Las chicas, y lo comprendo perfectamente, tienen prisa por largarse, de modo que digo a Lengel:

—Yo renuncio —lo bastante rápido para que ellas me oigan, esperando que se detengan y me miren, su insospechado héroe.

Ellas siguen andando, pasan por la célula fotoeléctrica, las puertas se abren de golpe y ellas cruzan temblorosas el aparcamiento hasta su coche, la Reina, la de Cuadros y la Mema Alta y Gorda (no estaba tan mal como materia prima), dejándome con Lengel y el tic nervioso de su ceja.

—¿Has dicho algo, Sammy?

—He dicho que renuncio.

—Eso me ha parecido oír.

—No tenía por qué avergonzarlas de ese modo.

—Eran ellas las que estaban avergonzándonos.

Empecé a decir algo que salió como «Memeces». Es una expresión típica de mi abuela y sé que le habría puesto contenta.

—No creo que sepas lo que estás diciendo —dijo Lengel.

—Sé que no lo cree —dije—. Pero yo sí lo creo. —Tiré del lazo de detrás de mi delantal y empecé a quitármelo por los hombros. Un par de clientes que se habían acercado a mi caja chocaron entre sí, como cerdos asustados en un tobogán.

Lengel suspira y se vuelve muy paciente, viejo y gris. Hace años que es amigo de mis padres.

—Sammy, no quieres hacer esto a tus padres —me dice.

Es cierto, no quiero. Pero creo que una vez que empiezas un gesto es fatal no llevarlo hasta el final. Doblo el delantal, con «Sammy» cosido en rojo en el bolsillo, lo dejo en el mostrador y pongo la pajarita encima. La pajarita es de ellos, por si te interesa.
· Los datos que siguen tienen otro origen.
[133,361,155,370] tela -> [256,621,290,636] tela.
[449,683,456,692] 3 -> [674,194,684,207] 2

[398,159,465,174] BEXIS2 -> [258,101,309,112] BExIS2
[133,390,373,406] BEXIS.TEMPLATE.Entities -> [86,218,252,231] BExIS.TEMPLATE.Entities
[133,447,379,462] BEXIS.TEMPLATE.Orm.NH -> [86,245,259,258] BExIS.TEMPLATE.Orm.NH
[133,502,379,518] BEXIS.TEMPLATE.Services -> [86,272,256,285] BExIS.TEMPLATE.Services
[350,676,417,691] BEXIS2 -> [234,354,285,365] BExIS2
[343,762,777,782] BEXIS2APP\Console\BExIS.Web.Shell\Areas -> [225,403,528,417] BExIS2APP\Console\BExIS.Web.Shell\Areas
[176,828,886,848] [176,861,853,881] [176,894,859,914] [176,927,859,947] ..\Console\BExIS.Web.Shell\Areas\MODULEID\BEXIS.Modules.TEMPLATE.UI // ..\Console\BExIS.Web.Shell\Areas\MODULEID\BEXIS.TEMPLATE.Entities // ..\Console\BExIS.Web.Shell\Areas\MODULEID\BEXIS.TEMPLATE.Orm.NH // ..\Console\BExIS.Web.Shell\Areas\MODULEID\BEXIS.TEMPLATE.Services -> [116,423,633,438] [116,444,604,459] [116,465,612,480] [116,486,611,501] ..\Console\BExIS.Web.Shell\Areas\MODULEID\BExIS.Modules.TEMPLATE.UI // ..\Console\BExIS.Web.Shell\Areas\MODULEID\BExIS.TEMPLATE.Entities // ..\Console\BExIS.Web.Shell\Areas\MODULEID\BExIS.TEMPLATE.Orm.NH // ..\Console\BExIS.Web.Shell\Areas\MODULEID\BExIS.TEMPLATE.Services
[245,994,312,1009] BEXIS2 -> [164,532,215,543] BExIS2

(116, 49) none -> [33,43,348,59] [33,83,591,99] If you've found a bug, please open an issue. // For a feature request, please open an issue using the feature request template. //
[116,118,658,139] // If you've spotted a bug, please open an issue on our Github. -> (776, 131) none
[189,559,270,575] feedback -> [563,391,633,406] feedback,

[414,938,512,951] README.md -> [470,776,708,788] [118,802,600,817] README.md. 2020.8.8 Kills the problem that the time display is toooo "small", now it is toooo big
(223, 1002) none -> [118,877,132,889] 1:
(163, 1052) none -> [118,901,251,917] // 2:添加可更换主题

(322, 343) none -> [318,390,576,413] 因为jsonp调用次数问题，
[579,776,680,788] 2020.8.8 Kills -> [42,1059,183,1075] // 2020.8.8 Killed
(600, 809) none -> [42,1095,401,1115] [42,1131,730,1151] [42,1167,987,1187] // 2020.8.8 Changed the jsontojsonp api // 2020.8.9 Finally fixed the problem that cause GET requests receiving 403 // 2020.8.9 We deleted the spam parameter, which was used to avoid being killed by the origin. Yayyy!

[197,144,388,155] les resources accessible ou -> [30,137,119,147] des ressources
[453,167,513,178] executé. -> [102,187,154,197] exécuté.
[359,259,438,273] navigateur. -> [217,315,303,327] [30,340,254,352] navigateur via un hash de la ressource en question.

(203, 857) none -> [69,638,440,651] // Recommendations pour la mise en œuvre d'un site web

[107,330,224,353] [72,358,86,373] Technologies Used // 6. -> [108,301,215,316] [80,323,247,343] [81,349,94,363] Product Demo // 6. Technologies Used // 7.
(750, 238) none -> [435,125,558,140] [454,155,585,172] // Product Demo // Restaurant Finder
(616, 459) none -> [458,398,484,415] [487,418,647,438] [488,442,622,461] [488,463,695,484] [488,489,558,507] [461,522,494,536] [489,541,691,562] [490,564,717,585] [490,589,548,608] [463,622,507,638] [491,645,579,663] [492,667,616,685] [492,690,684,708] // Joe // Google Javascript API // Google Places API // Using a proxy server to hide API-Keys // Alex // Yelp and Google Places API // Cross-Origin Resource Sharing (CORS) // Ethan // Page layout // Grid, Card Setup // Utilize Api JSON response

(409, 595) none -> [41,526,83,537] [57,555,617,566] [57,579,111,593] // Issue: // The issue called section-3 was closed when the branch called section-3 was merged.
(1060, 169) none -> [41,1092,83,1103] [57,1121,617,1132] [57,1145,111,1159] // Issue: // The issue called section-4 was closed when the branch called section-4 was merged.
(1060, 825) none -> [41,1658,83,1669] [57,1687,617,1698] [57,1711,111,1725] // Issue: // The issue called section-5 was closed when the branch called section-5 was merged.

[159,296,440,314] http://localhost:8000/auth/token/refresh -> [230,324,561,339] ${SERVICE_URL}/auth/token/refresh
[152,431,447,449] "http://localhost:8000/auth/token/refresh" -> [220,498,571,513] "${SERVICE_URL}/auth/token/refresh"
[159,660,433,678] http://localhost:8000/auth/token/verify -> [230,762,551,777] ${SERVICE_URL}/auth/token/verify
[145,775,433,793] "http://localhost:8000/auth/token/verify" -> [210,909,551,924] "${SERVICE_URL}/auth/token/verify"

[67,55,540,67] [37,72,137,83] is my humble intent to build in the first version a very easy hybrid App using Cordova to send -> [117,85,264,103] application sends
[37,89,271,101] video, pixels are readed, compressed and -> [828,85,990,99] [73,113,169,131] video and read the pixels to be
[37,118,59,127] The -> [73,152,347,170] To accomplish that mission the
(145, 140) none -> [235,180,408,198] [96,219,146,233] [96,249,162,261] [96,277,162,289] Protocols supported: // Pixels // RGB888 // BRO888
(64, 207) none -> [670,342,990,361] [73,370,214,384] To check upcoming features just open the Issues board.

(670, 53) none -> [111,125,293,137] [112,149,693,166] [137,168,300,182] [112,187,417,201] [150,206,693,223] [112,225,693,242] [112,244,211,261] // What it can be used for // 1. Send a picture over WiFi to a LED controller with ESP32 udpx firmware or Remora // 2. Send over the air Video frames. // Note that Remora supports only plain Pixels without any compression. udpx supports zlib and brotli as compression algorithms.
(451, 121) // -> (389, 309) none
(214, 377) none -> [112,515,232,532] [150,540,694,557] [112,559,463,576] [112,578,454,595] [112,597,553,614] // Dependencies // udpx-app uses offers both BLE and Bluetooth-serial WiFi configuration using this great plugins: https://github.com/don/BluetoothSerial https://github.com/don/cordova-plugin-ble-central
—Lo lamentarás el resto de tu vida —dice Lengel, y sé que eso también es cierto, pero el recuerdo de cómo ha hecho sonrojar a esa bonita chica me deja tan crujiente por dentro que aprieto la tecla de «Sin Venta», la máquina runrunea «gente» y el cajón se abre con un plaf. Una ventaja de que esta escena tenga lugar en verano es que puedo finalizarla con una salida elegante, no he de ir por el abrigo y los chanclos de goma, me limito a cruzar despacio la célula fotoeléctrica con la camisa blanca que mi madre me planchó anoche, la puerta se abre sola y fuera el sol patina sobre el asfalto.

Busqué a mis chicas con la mirada, pero habían desaparecido, cómo no. No había nadie aparte de un matrimonio joven gritando a sus hijos por una chocolatina que ellos no habían cogido junto a la portezuela de una furgoneta Falcon azul claro. Al volver la vista hacia los grandes escaparates, por encima de las bolsas de musgo de turba y los muebles de jardín de aluminio amontonados en la acera, alcancé a ver a Lengel en mi puesto en la caja, cobrando a los borregos que desfilaban ante él. Tenía la cara gris y la espalda rígida, como si le acabaran de inyectar hierro, y se me encogió el estómago al comprender lo hostil que iba a ser el mundo para mí en el futuro.